USAJobs Midterm Part 1

Reference

Directions

The exercises with asterisks already have the solution. A problem with a solution usually contains hints for subsequent problems, or sometimes for the problem directly preceding it.

All the problems come with expected results, but your results may be slightly different, because the job listings change on an hourly/daily basis.

For the problems that are already done, you must still turn them in. The expectation is that you at least type them out, line by line, into iPython so each step and its effect are made clear to you.

Deliverables

Due date: Monday, May 4

Create a folder in your compjour-hw repo named: usajobs-midterm-1.

For each exercise, create a separate file, e.g.

|-- compjour-hw/
    |-- usajobs-midterm-1/
       |-- 1-1.py
       |-- 1-2.py
       |-- 1-3.py 
       (etc)

Some exercises may require you to produce a file. For example, exercise 1-6 requires that you create a webpage. Store that webpage in the same directory as the script files, e.g.

|-- compjour-hw/
    |-- usajobs-midterm-1/
       |-- 1-6.py
       |-- 1-6.html
       (etc)

Exercises

1. * Find the total number of job listings in New York

Query the data.usajobs.gov API for job listings for the state of New York and print the total number of job listings in this format:

New York has XYZ job listings.

Takeaway

This is just a warmup exercise that requires little more than knowing the basics of executing Python code and how to use an external library like Requests. Pretty much every exercise from here on out will require this pattern of:

  1. Decide what kind of query you want to make to data.usajobs.gov
  2. Use requests.get()
  3. Parse the response as JSON and do something with it.

In the posted solution, observe how variables are used from a stylistic point. I set up my requests.get() call with:

state_name = 'New York'
atts = {"CountrySubdivision": state_name, 'NumberOfJobs': 1}
resp = requests.get(BASE_USAJOBS_URL, params = atts)

But I could've done it in one line:

resp = requests.get(BASE_USAJOBS_URL, params = {"CountrySubdivision": 'New York', 'NumberOfJobs': 1})

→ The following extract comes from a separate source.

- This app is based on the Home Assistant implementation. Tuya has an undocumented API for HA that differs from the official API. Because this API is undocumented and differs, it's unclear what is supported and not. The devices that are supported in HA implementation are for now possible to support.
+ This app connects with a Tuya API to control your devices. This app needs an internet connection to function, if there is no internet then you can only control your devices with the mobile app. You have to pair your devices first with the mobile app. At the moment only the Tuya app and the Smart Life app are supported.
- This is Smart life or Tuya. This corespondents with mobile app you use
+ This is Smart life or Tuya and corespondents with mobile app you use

However, that one line is now hard to read because of its width. And while state_name = 'New York' may seem overly verbose, look at how state_name is re-used in the final print() statement, which saves me from having to type out "New York" twice.

Result

New York has 384 job listings.

Solution

import requests
BASE_USAJOBS_URL = "https://data.usajobs.gov/api/jobs"
state_name = 'New York'
atts = {"CountrySubdivision": state_name, 'NumberOfJobs': 1}
resp = requests.get(BASE_USAJOBS_URL, params = atts)
data = resp.json()
print("%s has %s job listings." % (state_name, data['TotalJobs']))
        
File found at: /files/code/answers/usajobs-midterm-1/1-1.py

2. Find the total number of job listings in Alaska and Hawaii.

Same as problem 1-1, except print one line for each state. And print a third line that contains the sum of the two state's total job counts:

Alaska has XXX job listings.
Hawaii has YYY job listings.
Together, they have ZZZ total job listings.

Takeaway

You can almost get by with copying the solution for Exercise 1-1 and pasting it in twice, and then changing the variables for Alaska and Hawaii, respectively. And that's fine (for now). But notice how if you didn't follow my posted solution and take the time to do:

state_name = 'New York'

And instead, did:

resp = requests.get(BASE_USAJOBS_URL, params = {"CountrySubdivision": 'New York', 'NumberOfJobs': 1})

Then for this exercise, you would have to make 4 manual changes (2 for each state) in both the requests.get() call and the corresponding print() statement. Imagine how much of a pain that becomes when you have to repeat a snippet of code 10 or 10,000 times, and you should get a better sense of why variables are useful.

Quick note: To total the two job counts up, examine in specific detail how the job counts are represented in the API text response; just because they look like numbers doesn't mean that Python, when parsing the JSON, will treat them like numbers.

Result

Alaska has 207 job listings.
Hawaii has 204 job listings.
Together, they have 411 total job listings.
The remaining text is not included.